Selon une étude réalisée par l’ANIL (Agence nationale pour l’information sur le logement), 350 000 logements ont bénéficié du régime Robien ou Borloo de 2003 à 2007. Plus de 40 000 logements ont bénéficié de ces dispositifs en moyenne chaque année depuis 1995, et plus de 60 000 de 2003 à 2007. Un peu plus de 15 % de ces logements sont localisés en Ile-de-France. Le montant moyen de l’investissement s’élève à 167 600 ¤. L’investisseur est pour sa part en moyenne âgé de 41 ans et dispose de revenus annuels nets de 58 900 ¤. Il finance son logement à hauteur de 10 % en apport personnel et de 90 % par des crédits.
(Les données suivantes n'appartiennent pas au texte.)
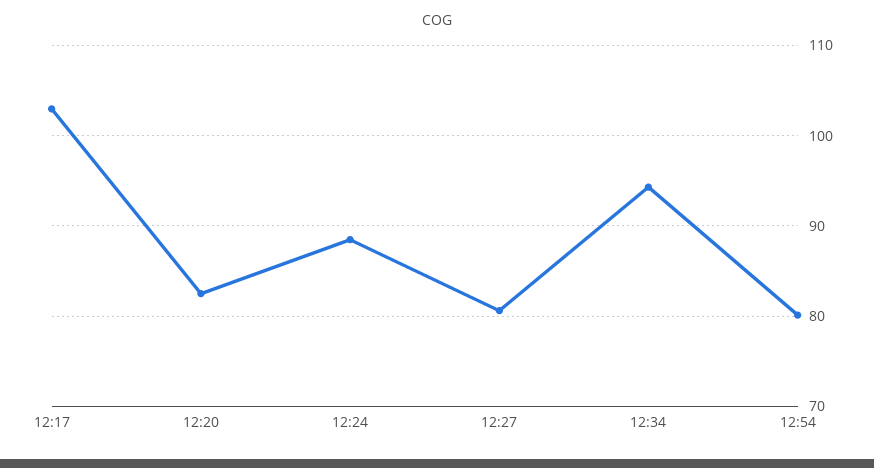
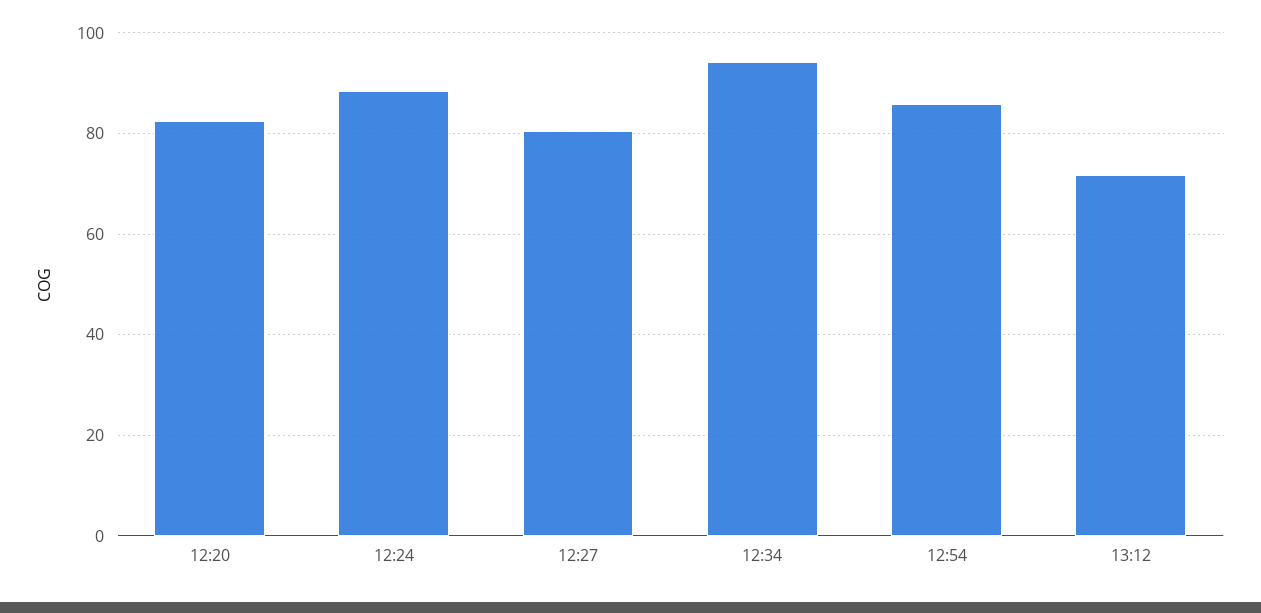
12:17: 103 -> none
12:54: 80 -> 86
13:12: none -> 72

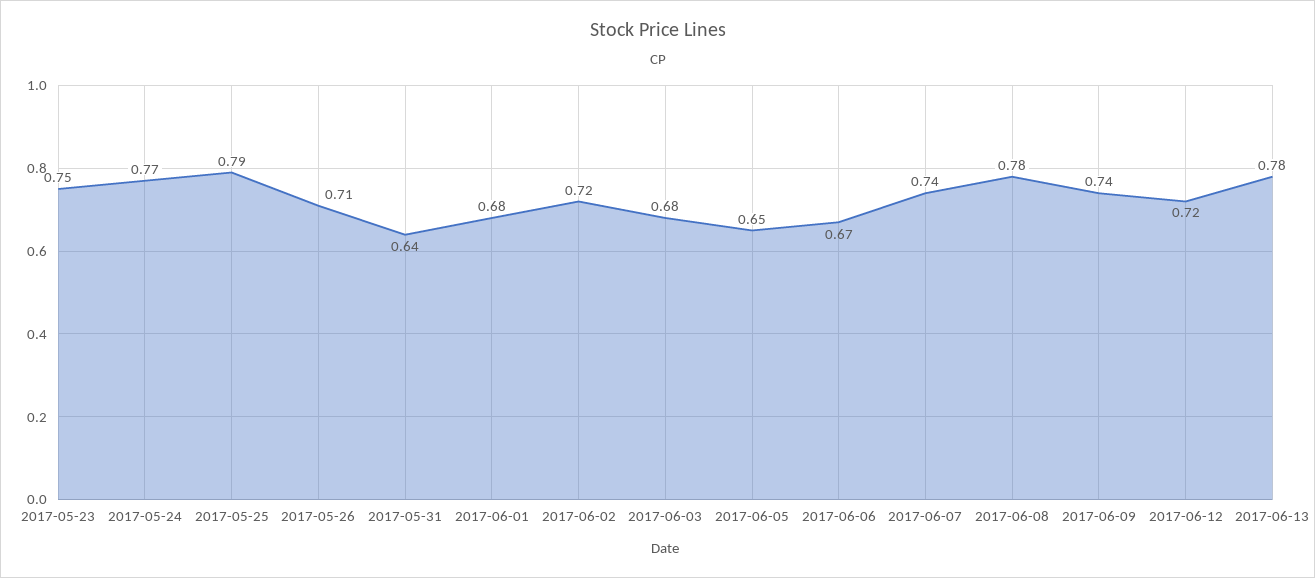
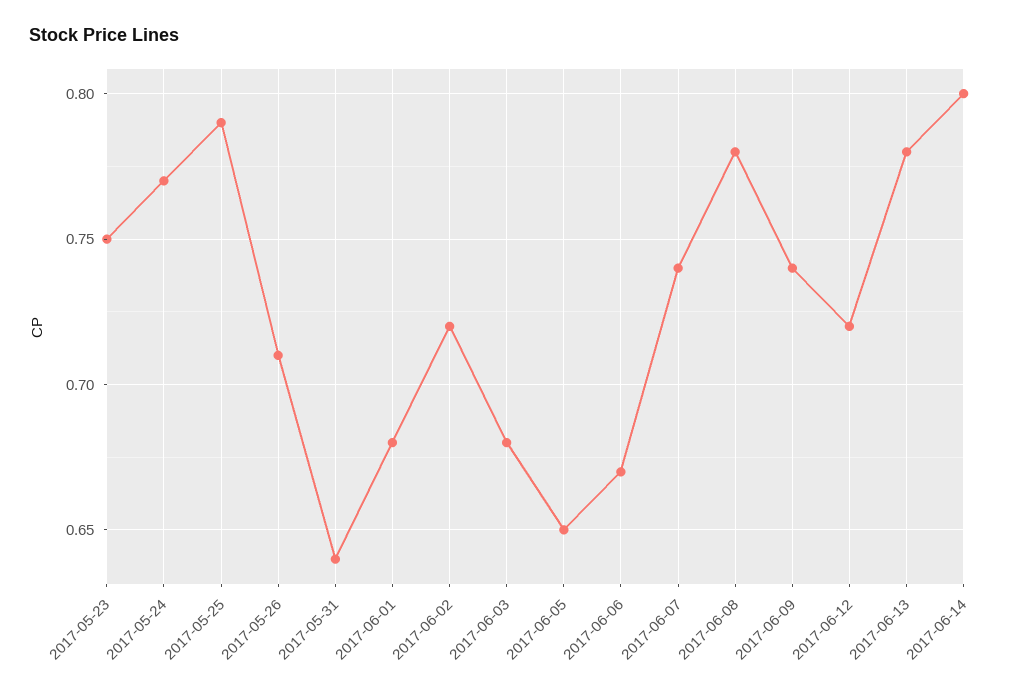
2017-06-14: none -> 0.8

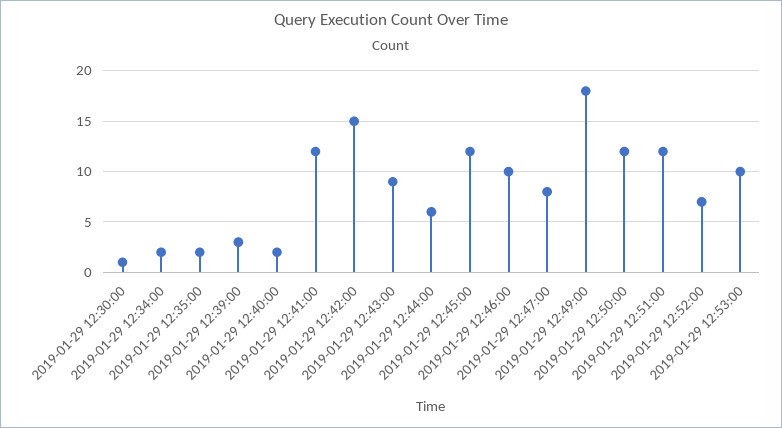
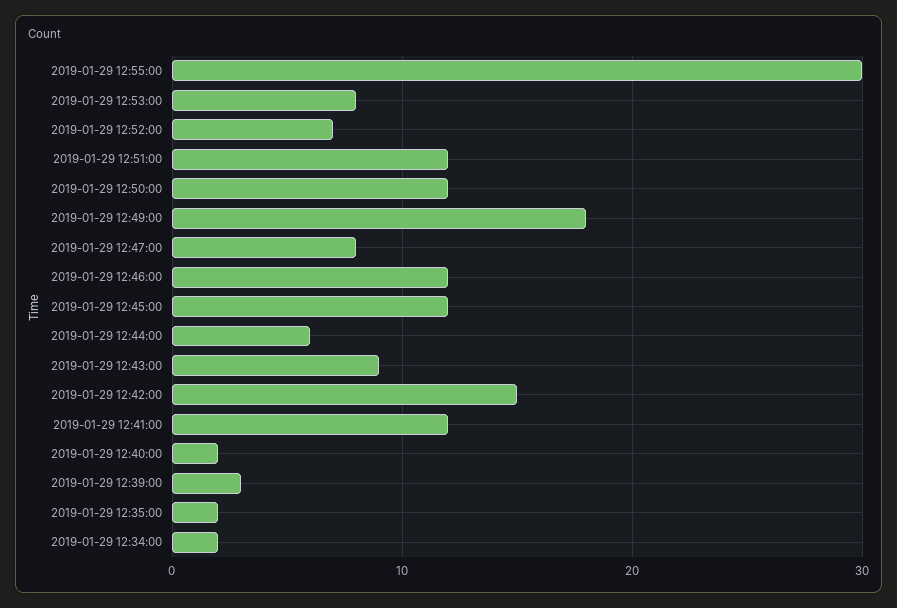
2019-01-29 12:30:00: 1 -> none
2019-01-29 12:46:00: 10 -> 12
2019-01-29 12:53:00: 10 -> 8
2019-01-29 12:55:00: none -> 30

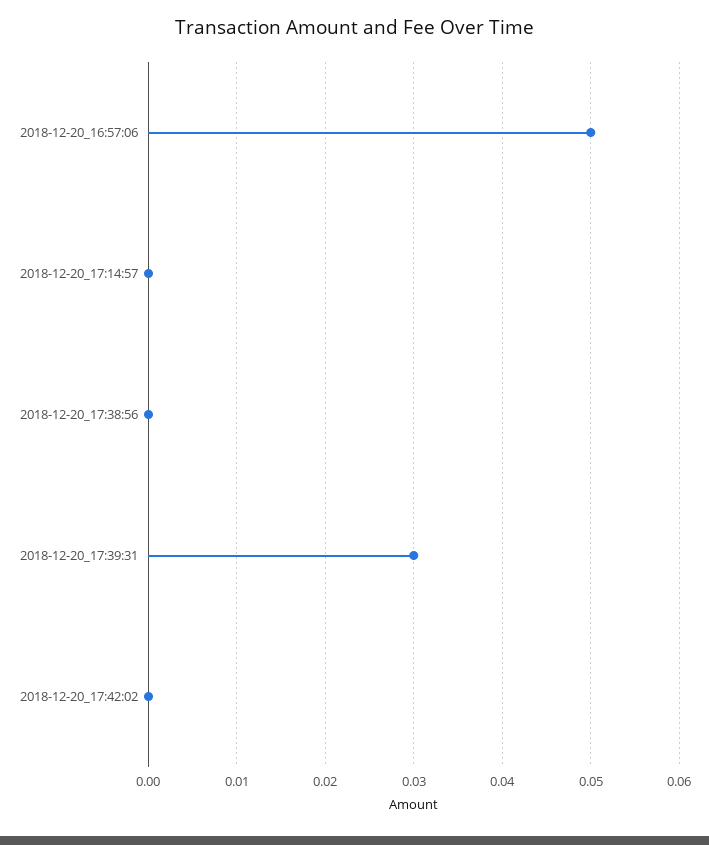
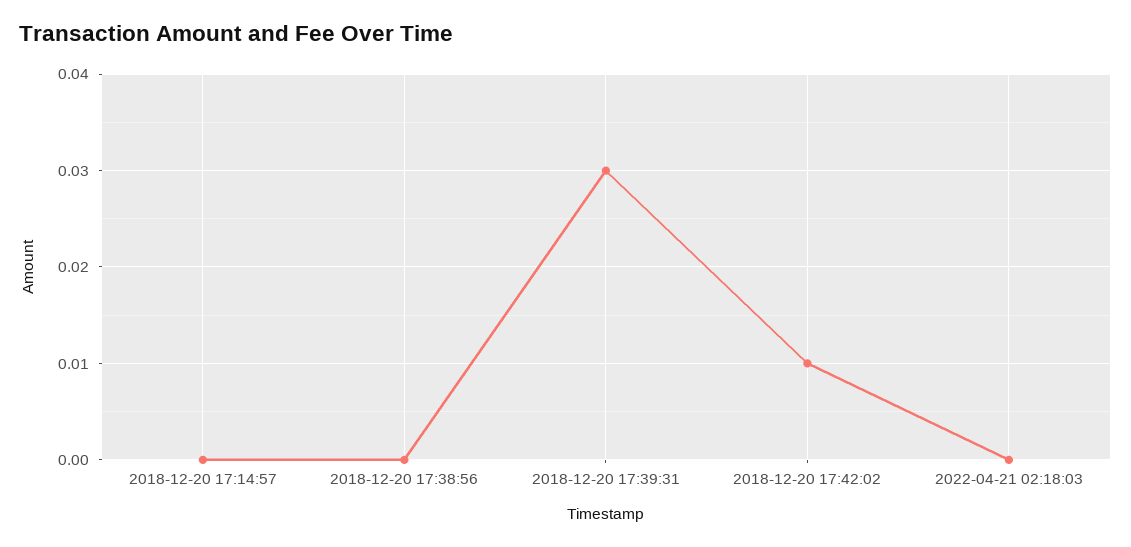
2018-12-20_16:57:06: 0.05 -> none
2018-12-20_17:42:02: 0 -> 0.01
2022-04-21 02:18:03: none -> 0

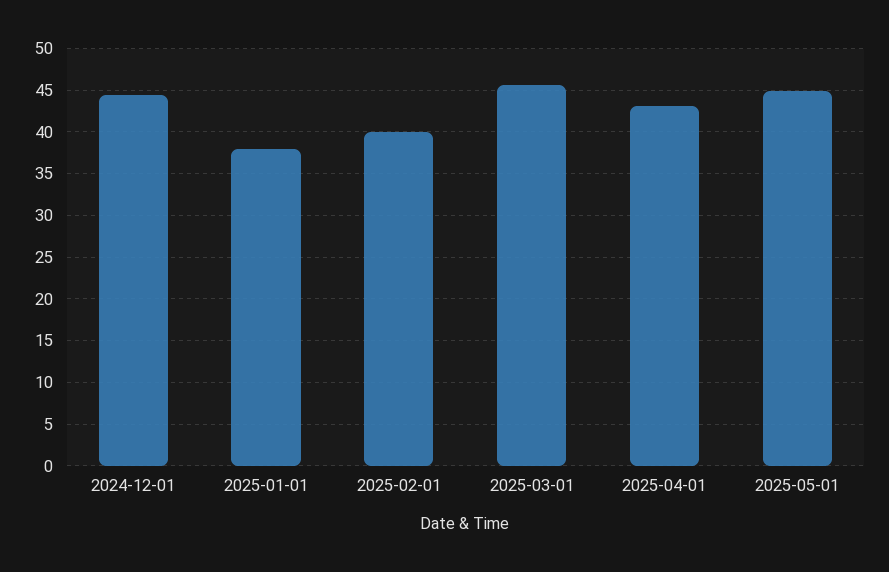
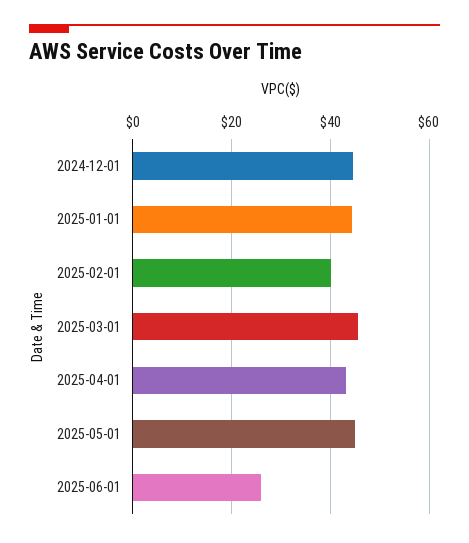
2025-01-01: 38 -> 44
2025-06-01: none -> 26

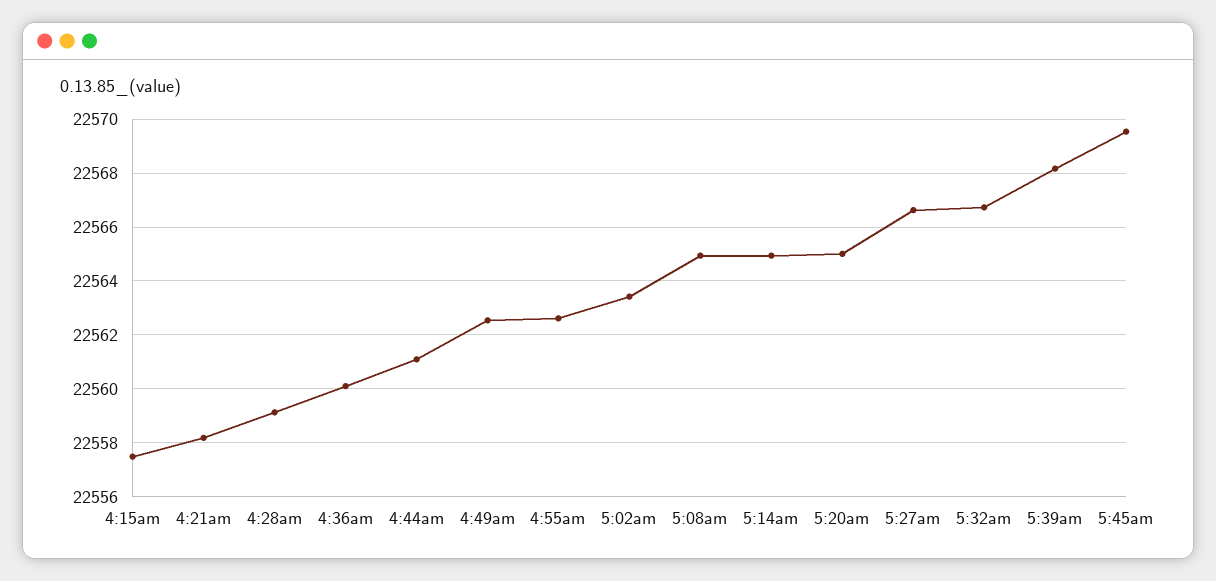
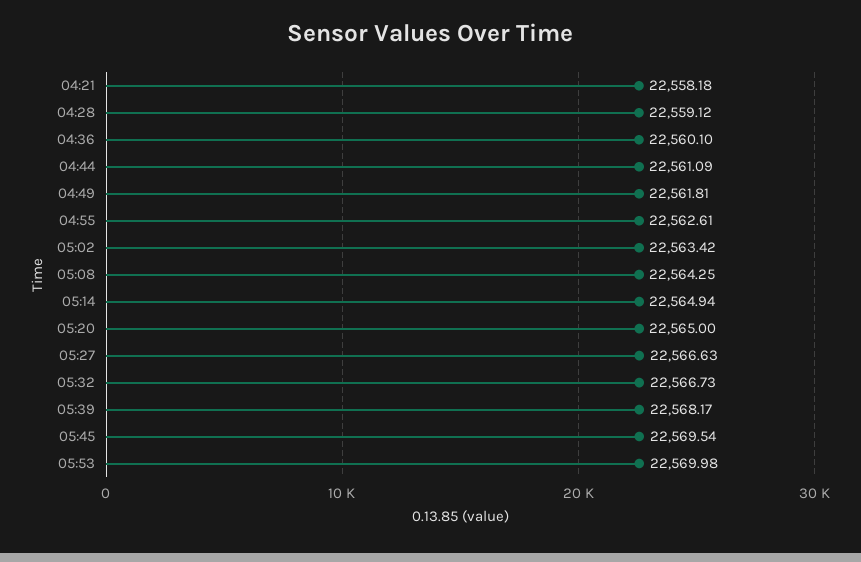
4:15am: 22557.5 -> none
4:49am: 22562.5 -> 22561.81
5:08am: 22565 -> 22564.25
05:53: none -> 22569.98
L’étude de l’ANIL analyse l’impact des dispositifs d’investissement locatif Robien et Borloo en classant les villes étudiées en trois groupes :
1 - les marchés très tendus, où l’investissement dans le neuf ne joue, semble-t-il, aucun rôle perceptible dans le fonctionnement des marchés. Son volume est faible, relativement à la taille du parc locatif existant : d’une part il s’agit de zones fortement urbanisées, où le volume de construction neuve est faible ; d’autre part, le dispositif fiscal y est peu incitatif, car les loyers plafonds y sont inférieurs aux loyers du marché, notamment pour les petits logements, dont les loyers au mètre carré sont les plus élevés. Acheter un logement de trois pièces ou plus représente un investissement de plus de 300 000 euros, un montant qui n’est à la portée que d’un très petit nombre de ménages. Les investisseurs potentiels ont donc avantage à se tourner vers l’acquisition de logements anciens, moins chers à localisation équivalente, alors que le différentiel de loyer entre neuf et ancien n’est guère sensible. Cette absence d’impact caractérise les agglomérations les plus chères de la zone A, par exemple les Hauts-de-Seine et les Alpes-Maritimes. Les loyers y sont très élevés et les délais de relocation, très brefs, dépassent rarement un mois ;
2 - les grandes villes de province où les nouveaux logements locatifs, bien que nombreux, ont été absorbés sans trop de difficulté par le marché local. Cela ne signifie pas que l’investissement locatif n’y ait pas d’impact sensible, mais ses manifestations dépendent de l’intensité de la demande, donc du dynamisme démographique et économique de l’agglomération. Ainsi, du fait d’une population en croissance très rapide, l’agglomération toulousaine par exemple n’a pas connu de détente sensible du marché. Malgré l’apparition d’un volume d’offre nouvelle considérable, les loyers ont continué à augmenter à un rythme soutenu, à l’exception de quelques brèves périodes et dans des localisations ou des segments de marché bien délimités. Le constat semble être similaire dans d’autres villes de taille comparable, comme Rennes, Nantes ou Bordeaux. Dans d’autres agglomérations, l’impact est plus marqué : c’est le cas de villes de plus petite taille (Montpellier, Angers, Nîmes, La Rochelle), mais également de Marseille, où les professionnels constatent une nette détente du marché. La détente peut toutefois être sélective, l’état du marché n’étant pas identique pour tous les types de logements. C’est manifestement sur les appartements de relativement petite taille, une ou deux pièces, que l’impact est le plus fort ;
3 - les villes petites ou moyennes de la zone B2 et de la zone C, où l’impact de l’investissement locatif est toujours sensible, parfois spectaculaire et, dans quelques cas, préoccupant, voire alarmant. C’est en effet surtout dans ces villes qu’ont fleuri les opérations « ciblées investisseurs », parfois en nombre excessif au regard de la taille du parc locatif existant et en raison du manque de diversité des biens produits. Dans des marchés relativement peu tendus, où la demande n’est pas très extensible, l’effet sur les marchés a été rapide : allongement des délais de (re)location, stabilisation, voire baisse des loyers et, dans certains cas, vacance importante. Là encore, ces phénomènes ne touchent pas l’ensemble du parc : ils sont limités aux appartements de petite taille.